#### TASK DESCRIPTION:
Given the records below, the lines starting at the line with "white-space: nowrap;" and ending at the line with "<div>Sunset: 6:41 PM</div>" should be output exactly, both end lines kept and pictures left out.

[Front-end code change data]
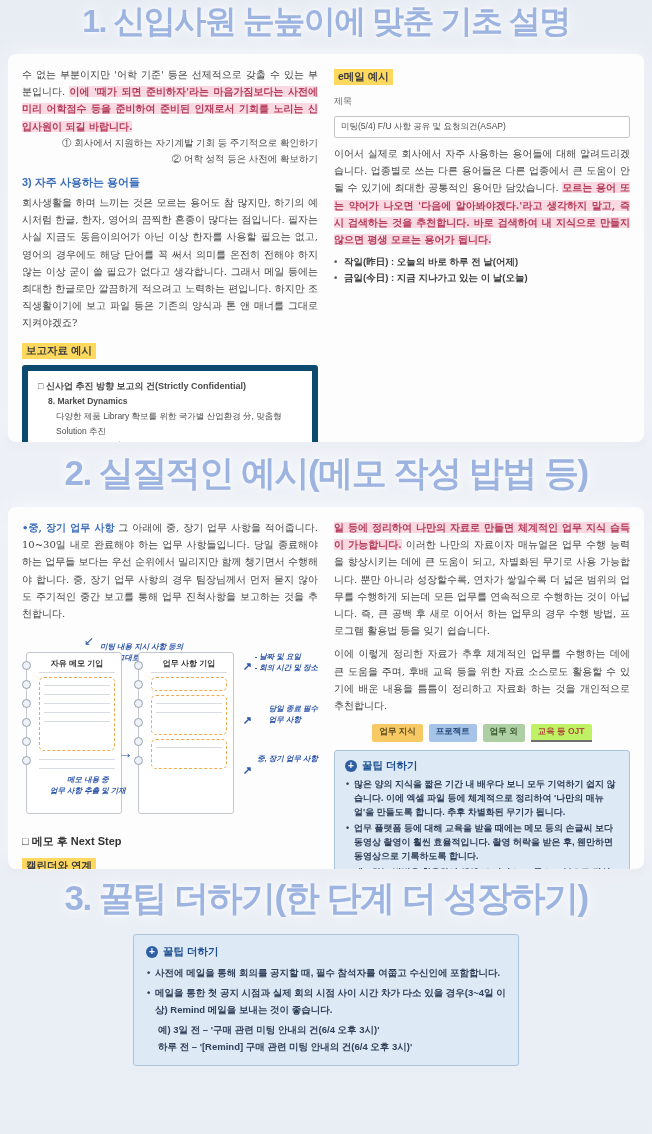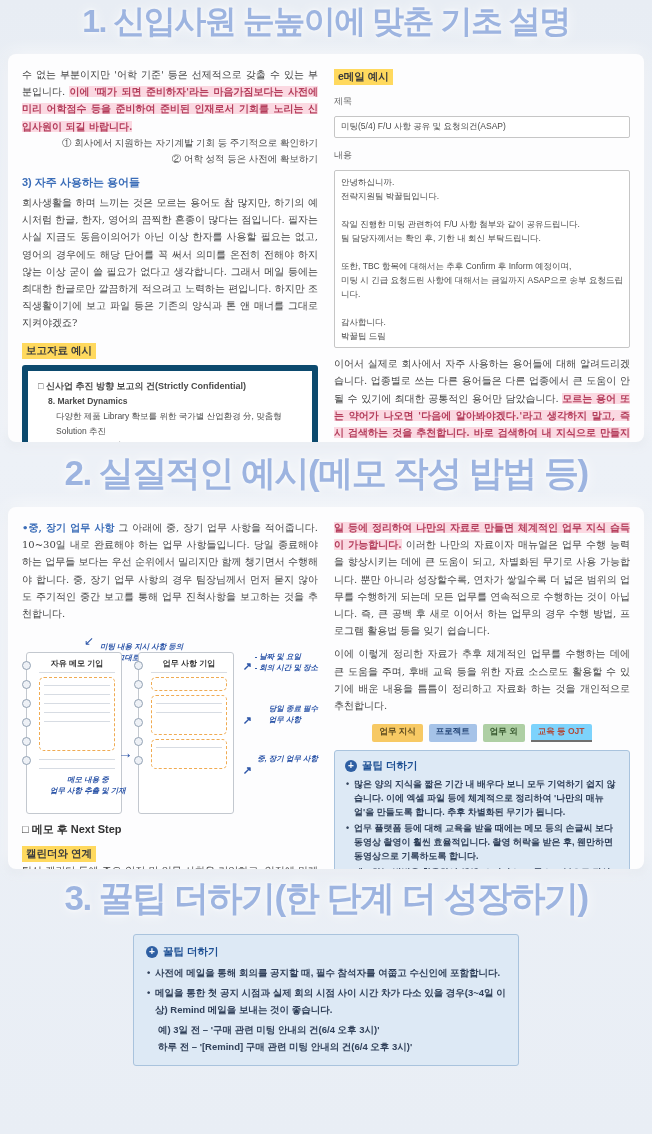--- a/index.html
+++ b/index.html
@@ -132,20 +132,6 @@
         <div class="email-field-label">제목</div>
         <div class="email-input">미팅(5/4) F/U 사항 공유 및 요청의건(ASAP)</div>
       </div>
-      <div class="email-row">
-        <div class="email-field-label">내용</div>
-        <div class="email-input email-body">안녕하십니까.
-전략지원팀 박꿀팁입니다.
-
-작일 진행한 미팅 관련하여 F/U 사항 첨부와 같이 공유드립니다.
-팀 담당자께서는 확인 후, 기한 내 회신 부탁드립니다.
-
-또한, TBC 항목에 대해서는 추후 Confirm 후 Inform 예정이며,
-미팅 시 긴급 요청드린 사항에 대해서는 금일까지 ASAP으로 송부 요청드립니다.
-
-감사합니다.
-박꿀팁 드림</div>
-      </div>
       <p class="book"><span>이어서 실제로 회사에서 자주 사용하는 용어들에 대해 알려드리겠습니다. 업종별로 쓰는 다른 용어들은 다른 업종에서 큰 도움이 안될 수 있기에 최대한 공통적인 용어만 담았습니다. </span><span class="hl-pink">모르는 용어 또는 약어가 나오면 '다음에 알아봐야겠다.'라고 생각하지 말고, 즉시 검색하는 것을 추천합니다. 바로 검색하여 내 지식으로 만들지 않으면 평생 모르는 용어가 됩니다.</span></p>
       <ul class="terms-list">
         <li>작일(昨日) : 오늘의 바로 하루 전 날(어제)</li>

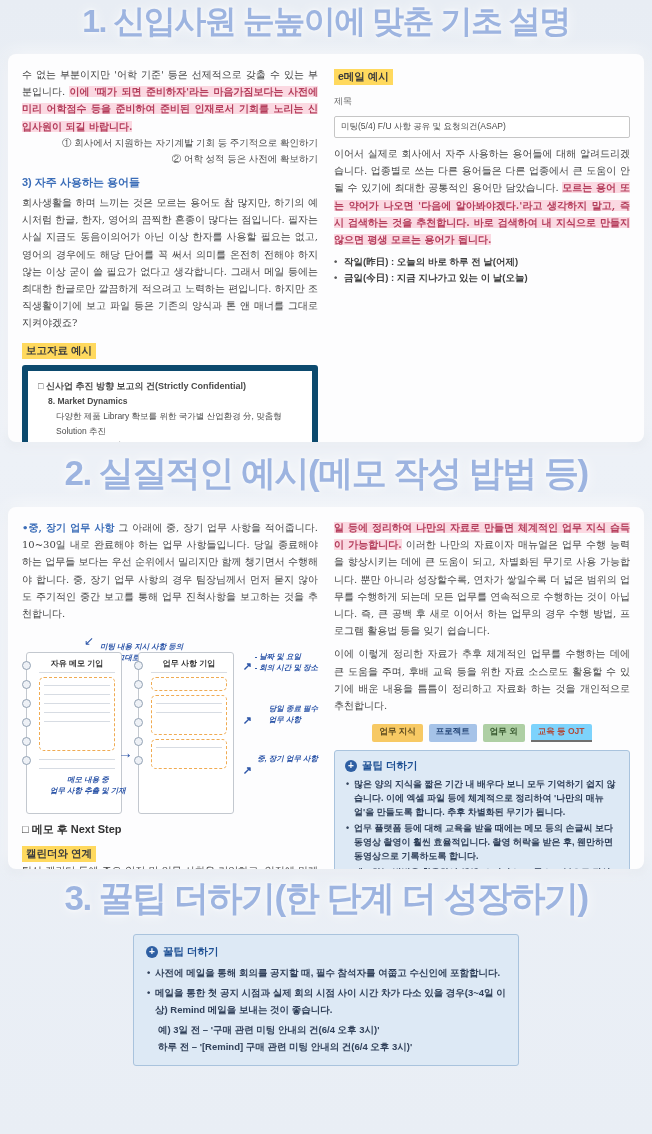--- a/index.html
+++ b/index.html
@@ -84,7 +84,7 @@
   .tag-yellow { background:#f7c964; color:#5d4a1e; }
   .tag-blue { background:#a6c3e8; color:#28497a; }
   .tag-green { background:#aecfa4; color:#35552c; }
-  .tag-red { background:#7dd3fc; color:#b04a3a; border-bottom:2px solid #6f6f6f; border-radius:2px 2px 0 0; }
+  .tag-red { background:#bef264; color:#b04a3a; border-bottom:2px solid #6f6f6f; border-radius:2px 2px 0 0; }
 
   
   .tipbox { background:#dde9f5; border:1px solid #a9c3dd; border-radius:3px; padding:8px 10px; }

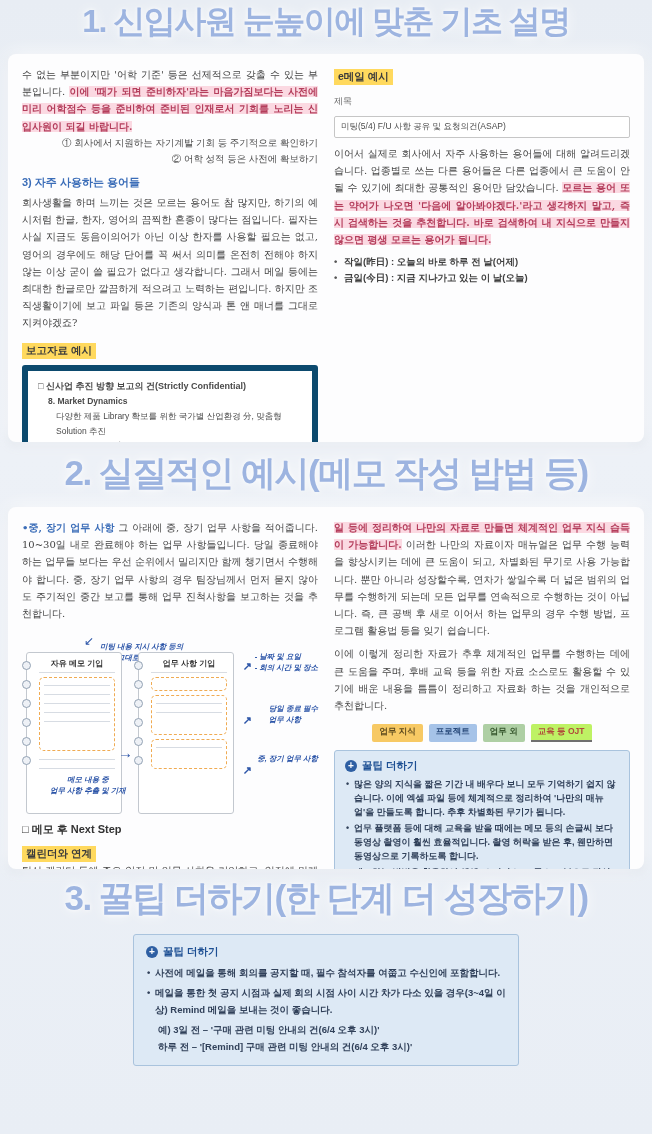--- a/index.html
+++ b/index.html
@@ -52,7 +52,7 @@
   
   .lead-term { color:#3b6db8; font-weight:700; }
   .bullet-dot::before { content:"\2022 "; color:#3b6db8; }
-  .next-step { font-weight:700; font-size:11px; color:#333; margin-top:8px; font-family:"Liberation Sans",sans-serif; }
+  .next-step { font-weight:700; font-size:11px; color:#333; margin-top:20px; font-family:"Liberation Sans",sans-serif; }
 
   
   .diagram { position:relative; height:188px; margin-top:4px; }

...

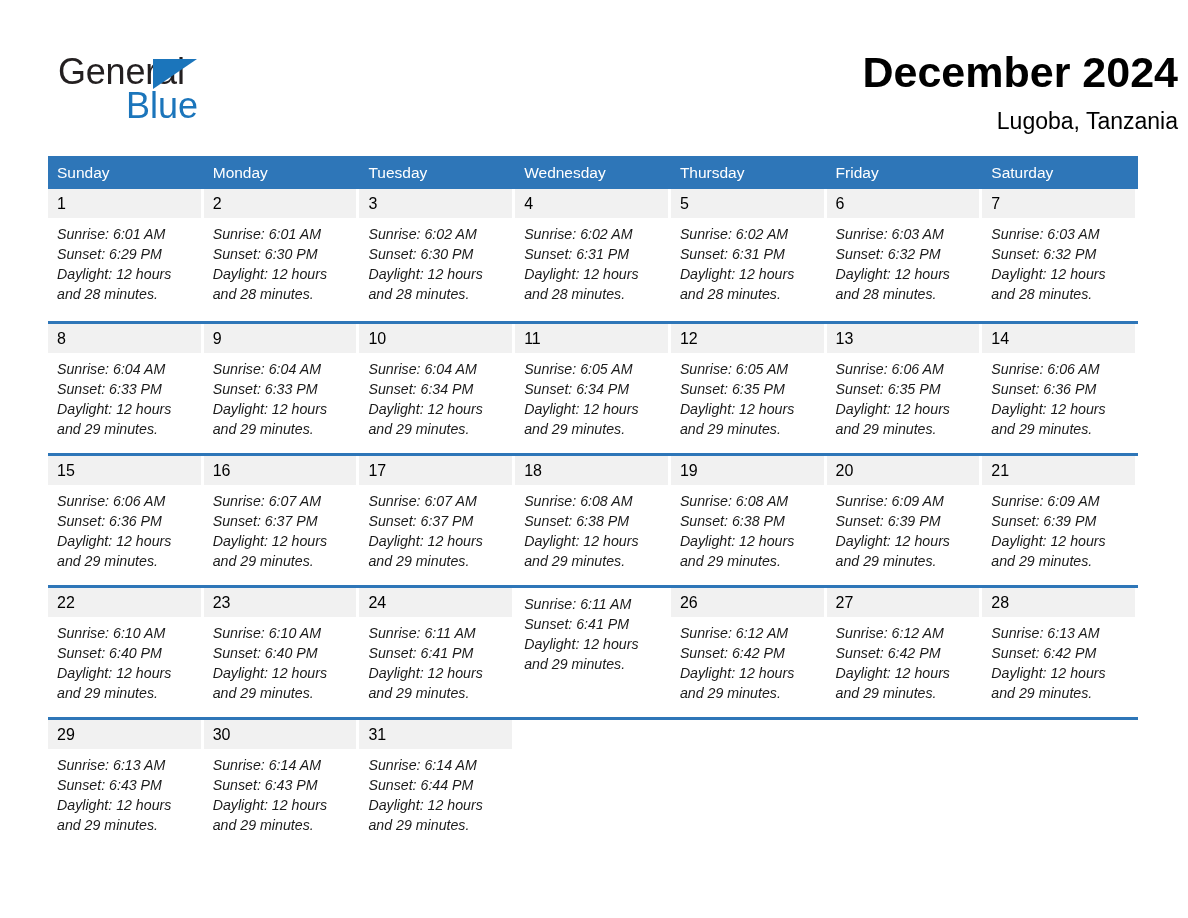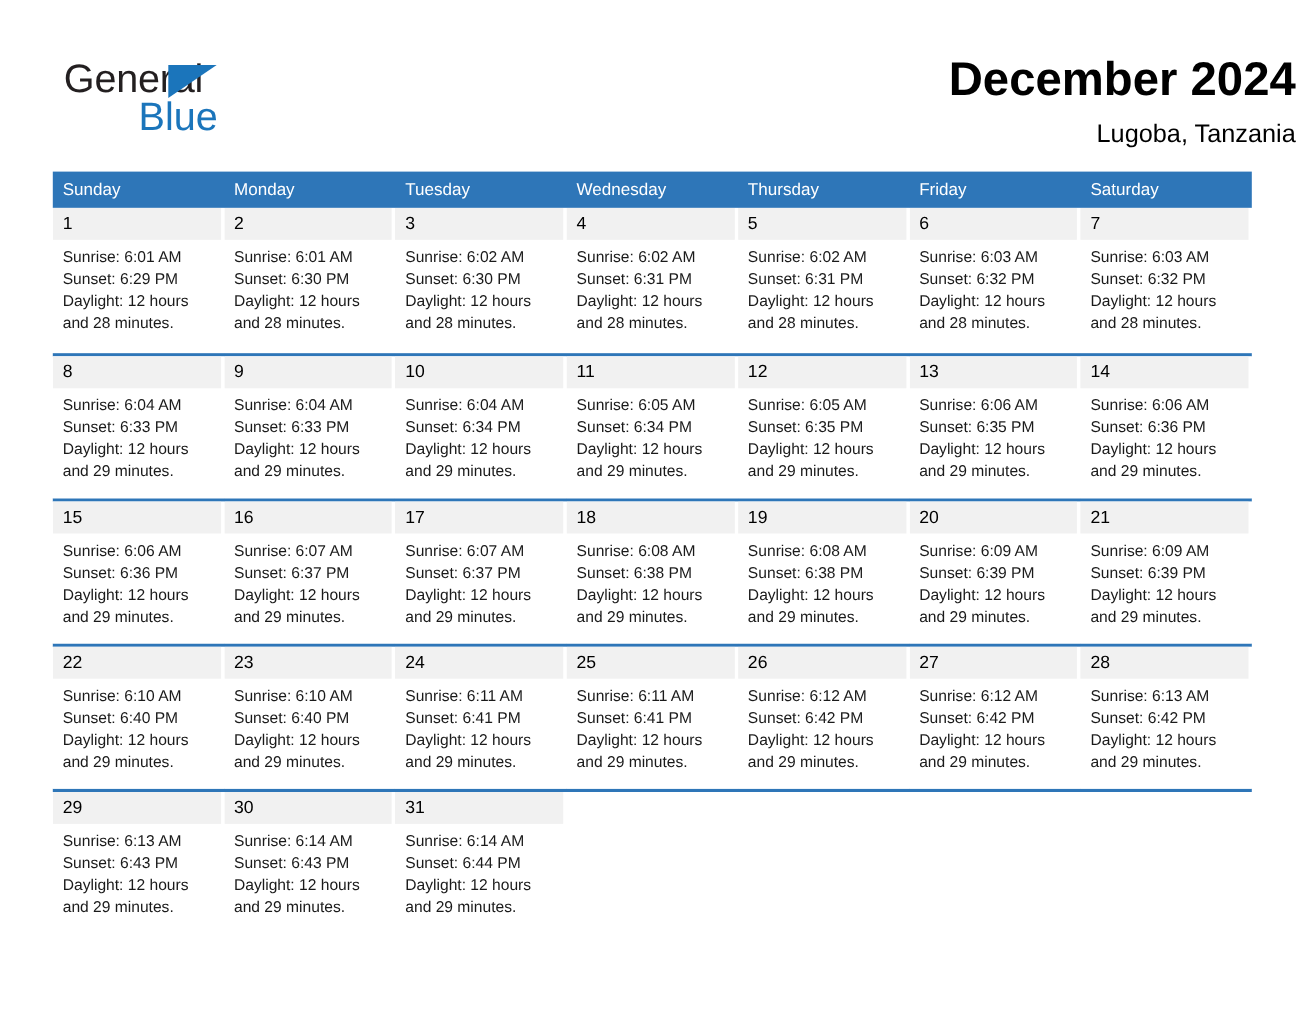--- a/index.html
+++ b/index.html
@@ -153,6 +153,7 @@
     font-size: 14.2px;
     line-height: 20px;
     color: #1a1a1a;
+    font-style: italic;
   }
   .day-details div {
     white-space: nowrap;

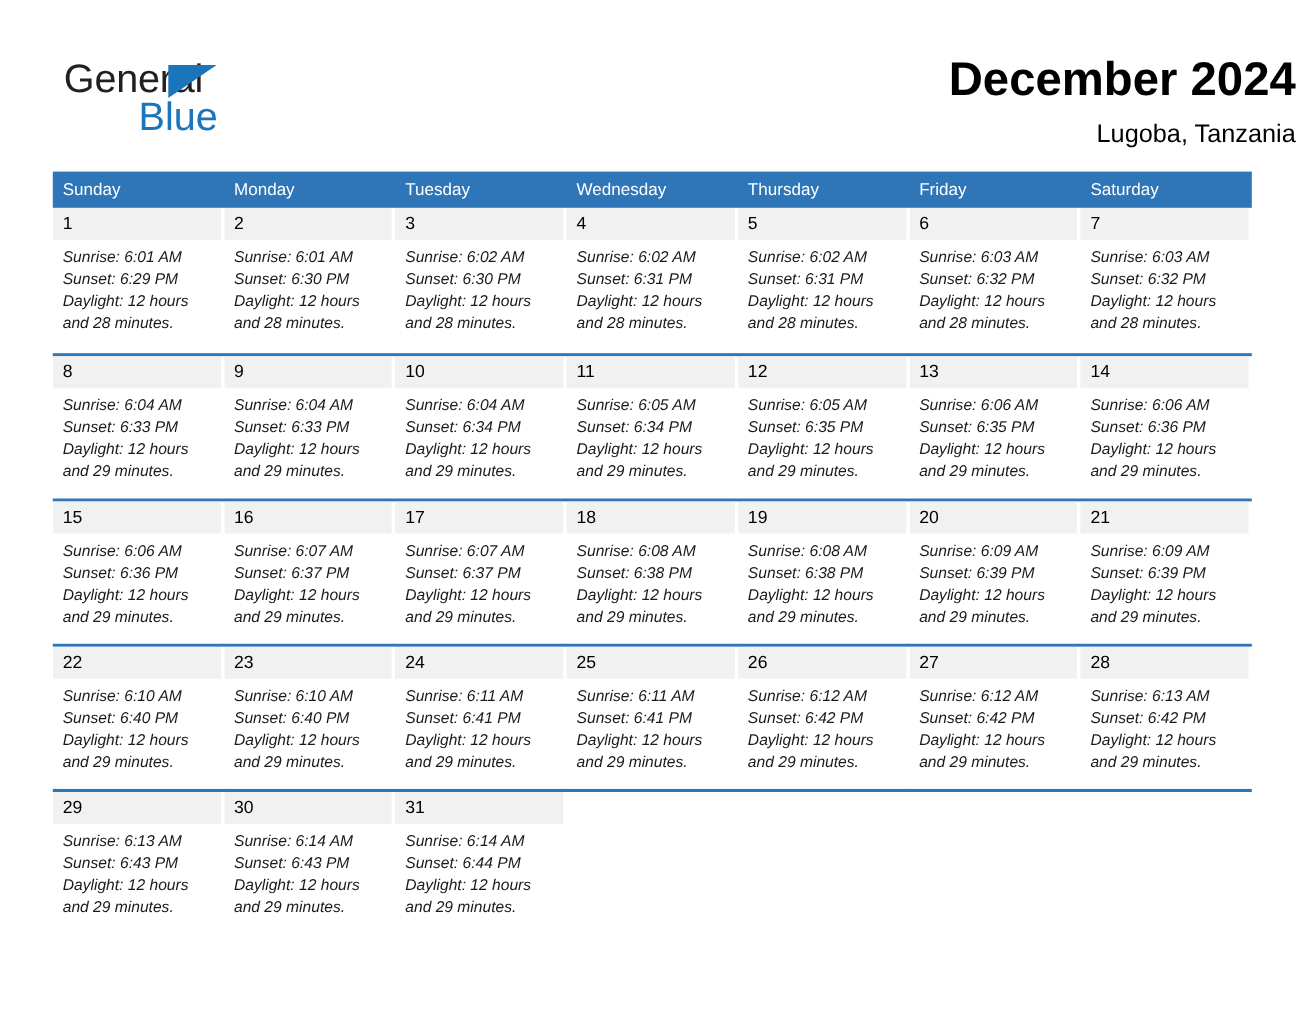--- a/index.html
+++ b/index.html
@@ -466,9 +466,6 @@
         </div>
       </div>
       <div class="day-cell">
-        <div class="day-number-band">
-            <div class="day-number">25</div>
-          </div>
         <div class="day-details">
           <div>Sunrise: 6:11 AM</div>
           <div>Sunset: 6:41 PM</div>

#### EXERCISE RESULT:
     white-space: nowrap;

--- a/index.html
+++ b/index.html
@@ -466,9 +466,6 @@
         </div>
       </div>
       <div class="day-cell">
-        <div class="day-number-band">
-            <div class="day-number">25</div>
-          </div>
         <div class="day-details">
           <div>Sunrise: 6:11 AM</div>
           <div>Sunset: 6:41 PM</div>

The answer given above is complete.